We conducted a retrospective cohort study of all patients admitted to the PICU of CHI Crumlin, Dublin, Ireland between 11th March 2019 and 12th March 2021 who met our eligibility criteria.

The PICU in CHI Crumlin is Ireland’s largest PICU with 23 Beds and approximately 1000 annual admissions [17].

The Delirium QI team prepared a bundle of resources consisting of: instructions and videos publicly available from Erasmus MC-Sophia Children’s Hospital [18]; presentations (tailored to the time available and format of activity) on theory; paper and electronic ‘PD-SOS Process Map’ (Supplementary Fig. 1); a ‘Delirium Algorithm’ (Supplementary Fig. 2) and a paper copy of the SOS-PD score was placed in the bed-side folder of all beds; supervised scoring using real-world patient care scenarios or video resources [11, 12, 18]. The resource material was saved on a shared folder for access and reference by staff during their working shift. The QI team delivered a mixture of individual training including mock scoring at bedspaces and in small groups with nurses, doctors and healthcare assistants, longer format presentations and mock screening sessions with mostly nursing staff, tailored training to doctors as part of their medical education sessions were provided, awareness posters, screensavers, culminating in an ‘official launch’ on World Delirium Awareness Day (WDAD) with posters, quizzes and ‘drop-in’ event for staff. Local training practice for nursing is that 80% of staff are educated prior to commencement of a policy.

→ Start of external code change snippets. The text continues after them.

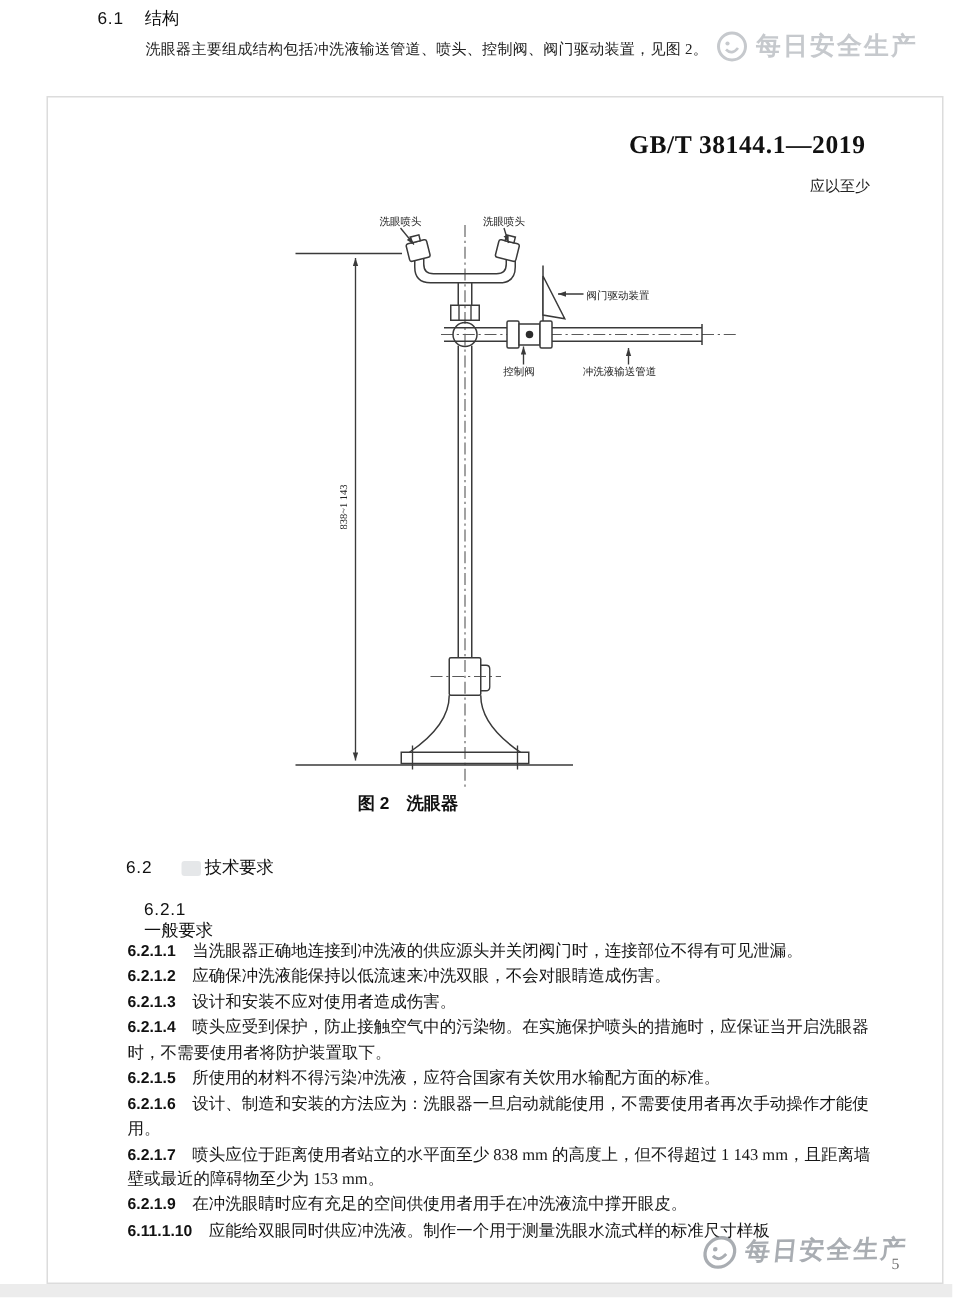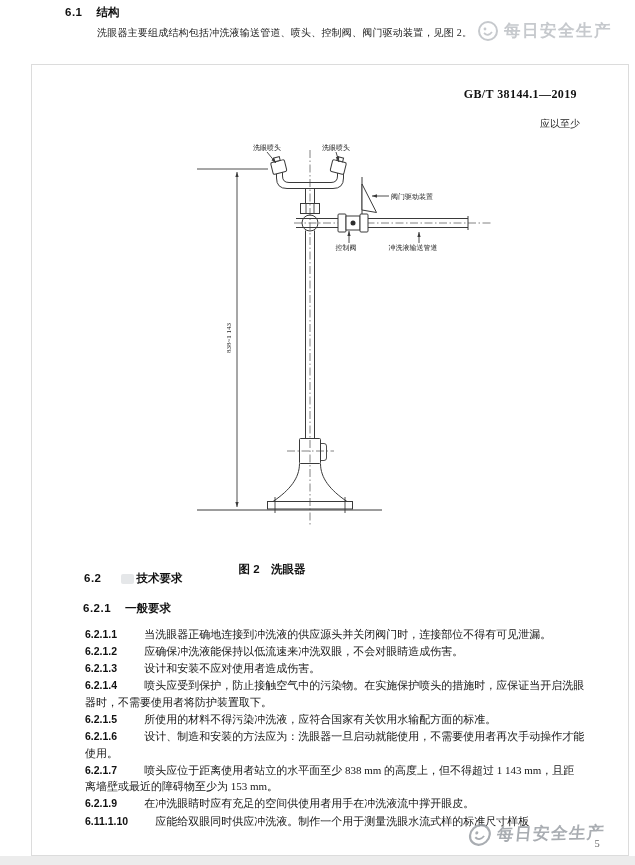--- a/index.html
+++ b/index.html
@@ -1,56 +1,56 @@
 <!DOCTYPE html>
 <html><head>
 <meta charset="utf-8">
 <style>
   html,body{margin:0;padding:0;}
   body{
     width:635px;height:865px;position:relative;background:#ffffff;
     font-family:"Liberation Serif",serif;color:#1a1a1a;overflow:hidden;
   }
   
-  .sec-head{position:absolute;font-family:"Liberation Sans",sans-serif;font-weight:bold;
+  .sec-head{position:absolute;font-family:"Liberation Sans",sans-serif;font-weight:normal;
     font-size:11.5px;color:#111;display:flex;align-items:baseline;justify-content:space-between;}
   .sec-head .num{margin-right:14px;letter-spacing:.5px;}
   #sec61{left:65px;top:5px;}
   #intro{position:absolute;left:97px;top:26px;font-size:10px;letter-spacing:.2px;color:#222;white-space:nowrap;}
   
   .wm{position:absolute;display:flex;align-items:center;gap:5px;pointer-events:none;}
   .wm .wm-text{font-family:"Liberation Sans",sans-serif;font-weight:bold;font-size:16.5px;
     letter-spacing:1.5px;}
   #wm-top{left:477px;top:20px;color:#c6c9cd;}
   #wm-top .wm-text{color:#c6c9cd;}
   #wm-bottom{left:468px;top:822px;color:rgba(148,153,159,.8);transform:skewX(-7deg) rotate(-1deg);}
   #wm-bottom .wm-text{color:rgba(148,153,159,.8);}
   
   #frame{position:absolute;left:31px;top:64px;width:596px;height:790px;border:1px solid #dcdcdc;background:#fff;}
-  #std-code{position:absolute;right:58px;top:87px;font-size:12px;font-weight:bold;letter-spacing:.4px;color:#111;}
+  #std-code{position:absolute;right:58px;top:87px;font-size:17px;font-weight:bold;letter-spacing:.4px;color:#111;}
   #unit-note{position:absolute;right:55px;top:117px;font-size:10px;color:#222;}
   
   #fig{position:absolute;left:185px;top:138px;}
   #fig text{font-family:"Liberation Serif",serif;fill:#222;}
   .ln{stroke:#3a3a3a;stroke-width:1;fill:none;}
   .thin{stroke:#3a3a3a;stroke-width:.9;fill:none;}
   .cl{stroke:#5a5a5a;stroke-width:.75;fill:none;stroke-dasharray:8 2.5 1.5 2.5;}
   .whitefill{fill:#fff;stroke:#3a3a3a;stroke-width:1;}
-  #fig-caption{position:absolute;left:31px;top:562px;width:482px;text-align:center;
+  #fig-caption{position:absolute;left:31px;top:528px;width:482px;text-align:center;
     font-family:"Liberation Sans",sans-serif;font-weight:bold;font-size:11.5px;color:#111;}
   
   #sec62{left:84px;top:571px;}
   #sec62 .num{margin-right:3px;}
   .smudge{display:inline-block;width:13px;height:10px;background:#e5e7e9;border-radius:2px;
     margin:0 3px;align-self:center;}
-  #sec621{left:83px;top:601px;}
+  #sec621{left:96px;top:601px;flex-direction:column;}
   
   #clauses{position:absolute;left:85px;top:626px;width:500px;font-size:11px;line-height:16.6px;color:#161616;}
   #clauses p{margin:0 0 .5px 0;}
-  .cnum{font-family:"Liberation Sans",sans-serif;font-weight:bold;font-size:10.5px;margin-right:27px;color:#111;}
+  .cnum{font-family:"Liberation Sans",sans-serif;font-weight:bold;font-size:10.5px;margin-right:11px;color:#111;}
   
   #pagenum{position:absolute;left:589px;top:838px;width:16px;text-align:center;font-size:10.5px;color:#6b6b6b;}
   #bottom-strip{position:absolute;left:0;top:856px;width:635px;height:9px;background:#ececec;}
 </style>
 </head>
 <body>
 
 <div class="sec-head" id="sec61">
   <span class="num">6.1</span>
   <span>结构</span>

Ability to document SOS-PD scoring was added to the PICU clinical information management system in CHI Crumlin in Oct 2019. Staff training was completed and scoring formally commenced as PICU policy on WDAD 11th March 2020. Local policy is to screen all admissions, regardless of age after 24 h. This is despite the SOS-PD tool validation only in patients > 3 months old and admissions > 48 h. This decision was taken to help embed screening in daily practice [11, 12].

To facilitate ongoing training recording of scores was included in the flowsheet for all patients on the clinical information management system (CIMS) (IntelliSpace Critical Care & Anesthesia Information System (ICCA), Philips, United Kingdom) prior to this threshold being achieved. Screening was launched as formal policy on WDAD 11th March 2020.

Patients who met the criteria of the validated population for SOS-PD screening were included. This was all admissions ≥ 48 h, ≥ 3 months of age, who required invasive MV between 11 March 2019 and 12th March 2021. Encounters were divided into two cohorts; Cohort 1 before the official launch of delirium screening as standard of care: 11th March 2019-11th March 2020, and Cohort 2 after the official launch of delirium screening as standard of care: 12th March 2020–12th March 2021. Data were collected from day of admission until day of discharge or day 28 of PICU admission, whichever was sooner. Patients who never underwent invasive MV, were admitted < 48 h or with a history of head injury, neurological complications, comatosed state, deeply sedated or receiving continuous neuromuscular blocking agent infusions, not responding to stimuli and < 3 months of age were excluded.

A formal sample size calculation was not carried out. The study site has approximately 1000 annual admissions to be screened for eligibility. All eligible patients during the study period were to be included to minimise risk of selection bias when sampling from the study population. The study period was limited to one year before and after implementation of screening to limit the effect of temporal changes in practices which may occur as time progresses.

Primary outcomes were pharmacotherapy usage as measured by, percentage of patients receiving, dose per weight per day of use (dose/kg/day) and duration of use of: opioids, benzodiazepines, alpha agonists, sedating antihistamines and chloral hydrate.

Secondary outcomes included: PICU length of stay (LOS), duration of invasive MV, pain (NRS ≥ 5) and withdrawal (SOS ≥ 4) [13], time spent with COMFORT-B score between 11 and 16 [14], delirium screening compliance (% predicted scores), percentage with delirium detected, co-morbid conditions (as defined by Paediatric Complex Chronic Conditions) [19].

Cardiopulmonary bypass time was extracted from the National Institute for Cardiovascular Outcomes Research (NICOR) database [20]. Other data, unless specified otherwise, were extracted from ICCA with assistance from the PICU data manager.

Data were summarized using frequencies and percentages for categorical variables. Continuous data are described by mean and standard deviation, with those displaying some evidence of skew described by median and interquartile range (IQR). Chi-squared tests for categorical variables and Wilcoxon-rank sum for continuous variables were used to explore potential differences between cohorts. Dose per kg per day of use was calculated by dividing the total dose per kg by the number of days of use. Two multivariable logistic regression models for the potential differences between cohorts were explored; model 1 included variables that were clinically relevant and showed evidence of a statistical difference between cohorts and model 2 adjusted for these and risk factors identified in published research [4, 10]. Statistical analysis was undertaken with Stata v18 (StataCorp. 2019. Stata Statistical Software: Release 16. College Station, TX: StataCorp LLC.) and p-values < 0.05 deemed as statistically significant.